"Snooker Loopy" is a humorous song which was released as a single in May 1986, and entered the UK Singles Chart, reaching #6. It was written and performed by Chas & Dave and featured snooker players Steve Davis, Dennis Taylor, Willie Thorne, Terry Griffiths and Tony Meo, as backing vocalists under the name 'The Matchroom Mob' – Matchroom Sport being the company owned by promoter Barry Hearn which employed all these snooker professionals at the time.

The lyric is a mild satire on the style and antics of the players involved: "old Willie Thorne, his hair's all gawn", for example. The verse on Steve Davis also makes light of the 1985 World Snooker Championship final and his missed black in the final frame, and notes his manager is not concerned who should win the upcoming 1986 Championship, "because he's got the rest of us signed up!" Somewhat ironically, the player who won the 1986 World Snooker Championship - Joe Johnson - was not involved, seeing as he was a 150-1 outsider before the tournament.

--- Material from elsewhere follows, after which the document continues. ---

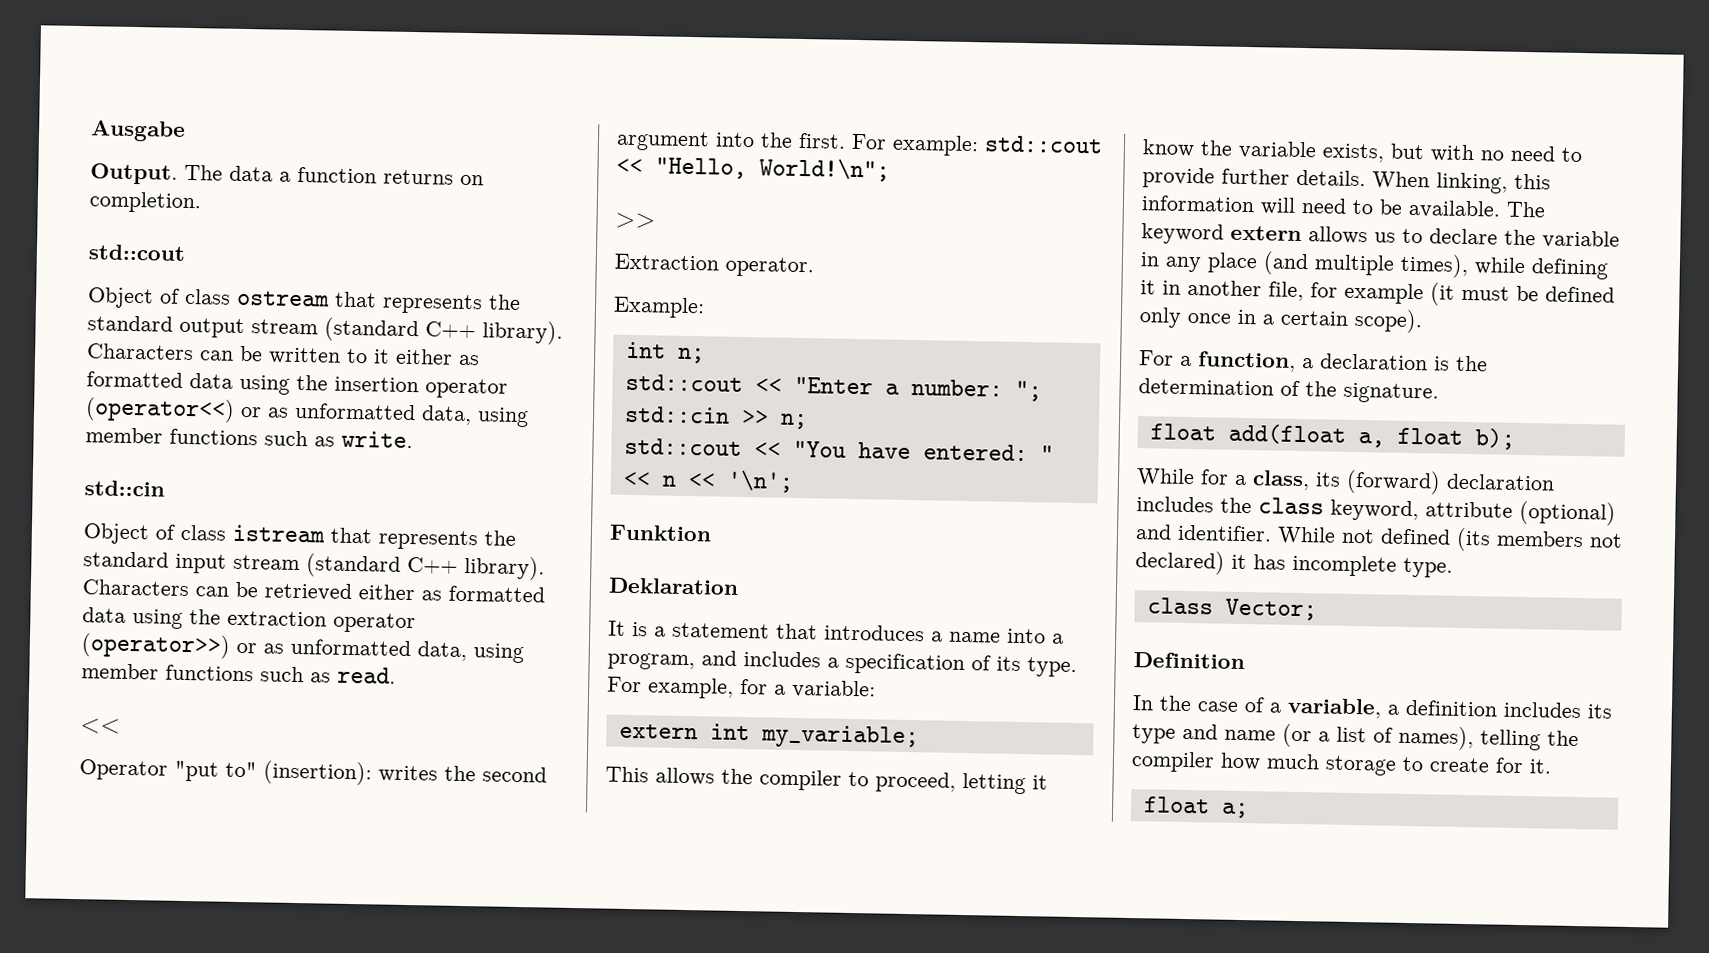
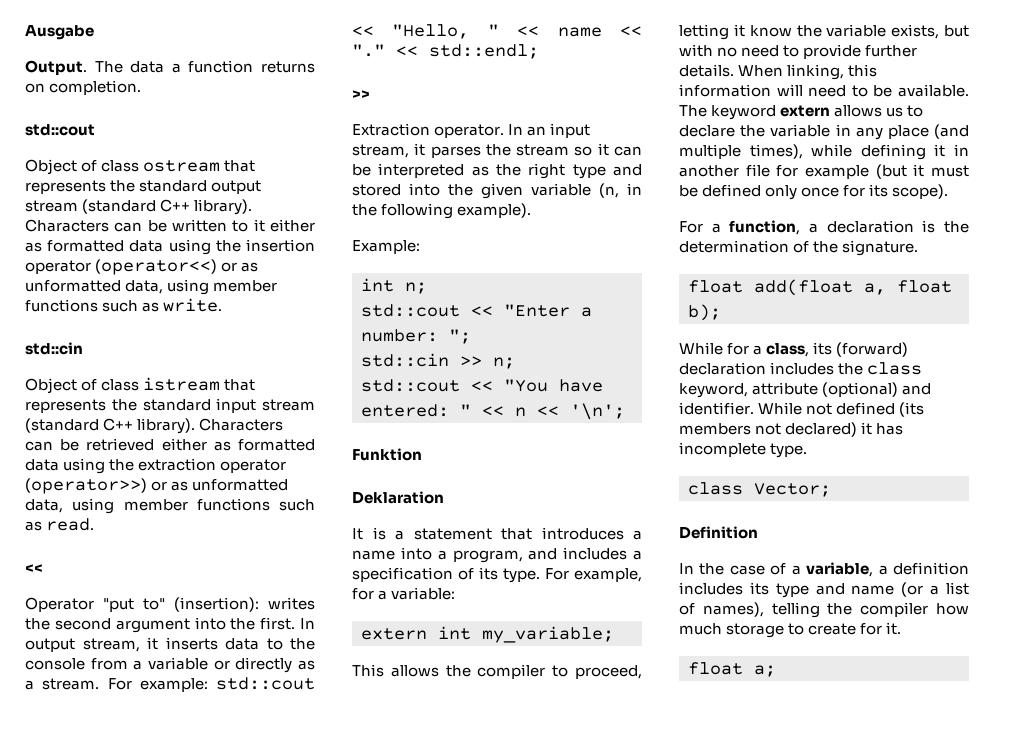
(846, 140) none -> [300,618,315,629] [25,637,315,652] [25,657,315,673] [25,678,100,690] In output stream, it inserts data to the console from a variable or directly as a stream.
[759,157,890,182] [615,212,656,229] [614,253,814,278] World!\n"; // >> // Extraction operator. -> [487,24,642,37] [352,44,539,59] [352,90,370,99] [352,123,591,138] [352,143,642,158] [352,163,642,179] [352,183,642,199] [352,203,532,219] " << name << "." << std::endl; // >> // Extraction operator. In an input stream, it parses the stream so it can be interpreted as the right type and stored into the given variable (n, in the following example).
[1268,281,1304,302] file, -> [745,164,770,177] file
[1430,282,1455,306] (it -> [875,164,925,179] (but it
[1237,309,1349,326] in a certain -> [843,184,889,197] for its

Upon reaching the top 10, the players joined Chas & Dave and performed the song on Top of the Pops

Chas & Dave performed the song at their live shows with the original lyrics during the subsequent part of their career, even after all the players mentioned had retired from the professional game; this included a performance at Glastonbury Festival in 2007. The song was mentioned to Ronnie O'Sullivan during an episode of A League of Their Own in 2012, leading to Freddie Flintoff singing the chorus, with the audience joining in at the end.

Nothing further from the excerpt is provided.